If this happened to you—an unexpected incidental finding during a procedure for something else—then psychologically it is very tough indeed (as you may be feeling right now).

But take heart. It is usually a good thing if a cancer is discovered as an incidental finding. Generally speaking, cancers that do not cause you any problems or symptoms usually have a somewhat better prognosis than those that call attention to themselves by producing symptoms or problems.

However, the lack of symptoms often makes the intellectual shock worse. Almost every patient to whom this happens says, ‘But I was feeling so well’. And they mean it. If you are feeling unwell, you may be prepared psychologically for a diagnosis of something potentially serious. But if you have no problems, much less a suspicion of a cancer, the shock is often much greater.

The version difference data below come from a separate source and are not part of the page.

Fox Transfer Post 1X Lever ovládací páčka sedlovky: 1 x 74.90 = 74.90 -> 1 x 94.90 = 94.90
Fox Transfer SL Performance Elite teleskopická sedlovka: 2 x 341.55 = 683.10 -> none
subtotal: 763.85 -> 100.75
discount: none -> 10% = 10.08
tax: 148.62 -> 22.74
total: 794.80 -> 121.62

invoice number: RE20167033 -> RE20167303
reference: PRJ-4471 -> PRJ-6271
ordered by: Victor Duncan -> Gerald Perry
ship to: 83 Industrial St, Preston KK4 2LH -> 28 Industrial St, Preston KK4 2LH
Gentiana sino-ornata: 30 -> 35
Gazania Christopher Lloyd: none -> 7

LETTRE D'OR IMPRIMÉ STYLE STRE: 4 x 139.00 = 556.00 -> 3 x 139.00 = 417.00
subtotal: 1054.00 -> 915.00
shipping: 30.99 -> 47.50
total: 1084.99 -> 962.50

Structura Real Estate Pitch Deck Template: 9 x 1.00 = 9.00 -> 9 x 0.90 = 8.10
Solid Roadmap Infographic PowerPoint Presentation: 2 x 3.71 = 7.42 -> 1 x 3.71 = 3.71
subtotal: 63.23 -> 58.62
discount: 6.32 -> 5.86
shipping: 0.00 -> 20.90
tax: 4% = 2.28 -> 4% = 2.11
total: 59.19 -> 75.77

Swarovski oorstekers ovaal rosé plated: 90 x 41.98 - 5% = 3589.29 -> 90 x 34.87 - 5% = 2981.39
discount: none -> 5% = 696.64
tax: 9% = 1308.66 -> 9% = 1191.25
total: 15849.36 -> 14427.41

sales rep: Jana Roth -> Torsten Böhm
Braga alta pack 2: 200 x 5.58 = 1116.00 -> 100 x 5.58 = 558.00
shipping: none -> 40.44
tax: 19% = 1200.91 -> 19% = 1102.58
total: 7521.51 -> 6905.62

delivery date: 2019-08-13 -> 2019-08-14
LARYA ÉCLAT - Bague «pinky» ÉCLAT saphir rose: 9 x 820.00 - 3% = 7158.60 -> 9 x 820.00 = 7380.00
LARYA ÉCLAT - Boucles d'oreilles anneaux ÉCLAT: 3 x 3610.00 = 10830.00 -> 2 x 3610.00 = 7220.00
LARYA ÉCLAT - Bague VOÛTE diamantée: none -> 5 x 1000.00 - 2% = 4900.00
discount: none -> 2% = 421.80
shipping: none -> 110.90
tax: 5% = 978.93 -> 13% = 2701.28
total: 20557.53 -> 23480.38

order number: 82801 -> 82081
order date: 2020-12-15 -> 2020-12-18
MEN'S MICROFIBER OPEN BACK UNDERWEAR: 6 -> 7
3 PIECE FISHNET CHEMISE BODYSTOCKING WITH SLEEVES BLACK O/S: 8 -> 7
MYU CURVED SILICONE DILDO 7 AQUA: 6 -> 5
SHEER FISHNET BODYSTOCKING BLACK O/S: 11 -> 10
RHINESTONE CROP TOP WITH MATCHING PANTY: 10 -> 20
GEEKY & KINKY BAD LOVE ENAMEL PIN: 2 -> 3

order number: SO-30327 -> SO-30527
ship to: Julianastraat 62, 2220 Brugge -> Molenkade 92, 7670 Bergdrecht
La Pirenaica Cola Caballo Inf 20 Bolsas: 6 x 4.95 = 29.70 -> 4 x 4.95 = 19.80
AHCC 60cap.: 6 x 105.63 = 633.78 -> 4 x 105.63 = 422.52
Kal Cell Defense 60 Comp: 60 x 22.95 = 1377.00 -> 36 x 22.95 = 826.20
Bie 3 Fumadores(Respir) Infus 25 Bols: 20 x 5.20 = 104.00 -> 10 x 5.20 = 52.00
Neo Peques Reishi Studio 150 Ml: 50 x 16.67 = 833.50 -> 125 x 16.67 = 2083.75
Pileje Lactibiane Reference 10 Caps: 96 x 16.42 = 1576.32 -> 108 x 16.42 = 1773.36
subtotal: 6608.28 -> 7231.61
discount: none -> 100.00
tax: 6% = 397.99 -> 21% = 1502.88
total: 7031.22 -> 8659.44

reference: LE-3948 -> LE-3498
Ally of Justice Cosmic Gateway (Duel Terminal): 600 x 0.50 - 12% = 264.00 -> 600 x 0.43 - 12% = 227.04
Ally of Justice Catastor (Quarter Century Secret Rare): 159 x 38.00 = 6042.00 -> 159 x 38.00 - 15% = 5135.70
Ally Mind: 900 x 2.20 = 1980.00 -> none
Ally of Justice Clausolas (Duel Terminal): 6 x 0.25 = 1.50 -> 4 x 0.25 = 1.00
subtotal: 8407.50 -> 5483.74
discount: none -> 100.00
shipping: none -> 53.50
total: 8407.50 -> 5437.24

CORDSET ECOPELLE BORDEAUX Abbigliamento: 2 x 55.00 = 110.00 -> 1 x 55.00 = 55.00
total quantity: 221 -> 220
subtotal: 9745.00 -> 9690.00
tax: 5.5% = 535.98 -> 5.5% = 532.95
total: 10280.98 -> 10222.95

The secret to coping with that shock—in line with the central message of this book—is to get informed. It’s worth spending a little time trying to get an overview of your cancer. As I pointed out earlier, a few cancers pose an immediate (and sometimes serious) threat to you, but most cancers do not. So it’s really important that you try to get a handle on what has been discovered in your case. That information will greatly help you in marshalling your own coping strategies. So, even though a diagnosis out of the blue may well knock you sharply off balance, you can help yourself steadily to regain that balance by finding out what kind of a problem you are now dealing with.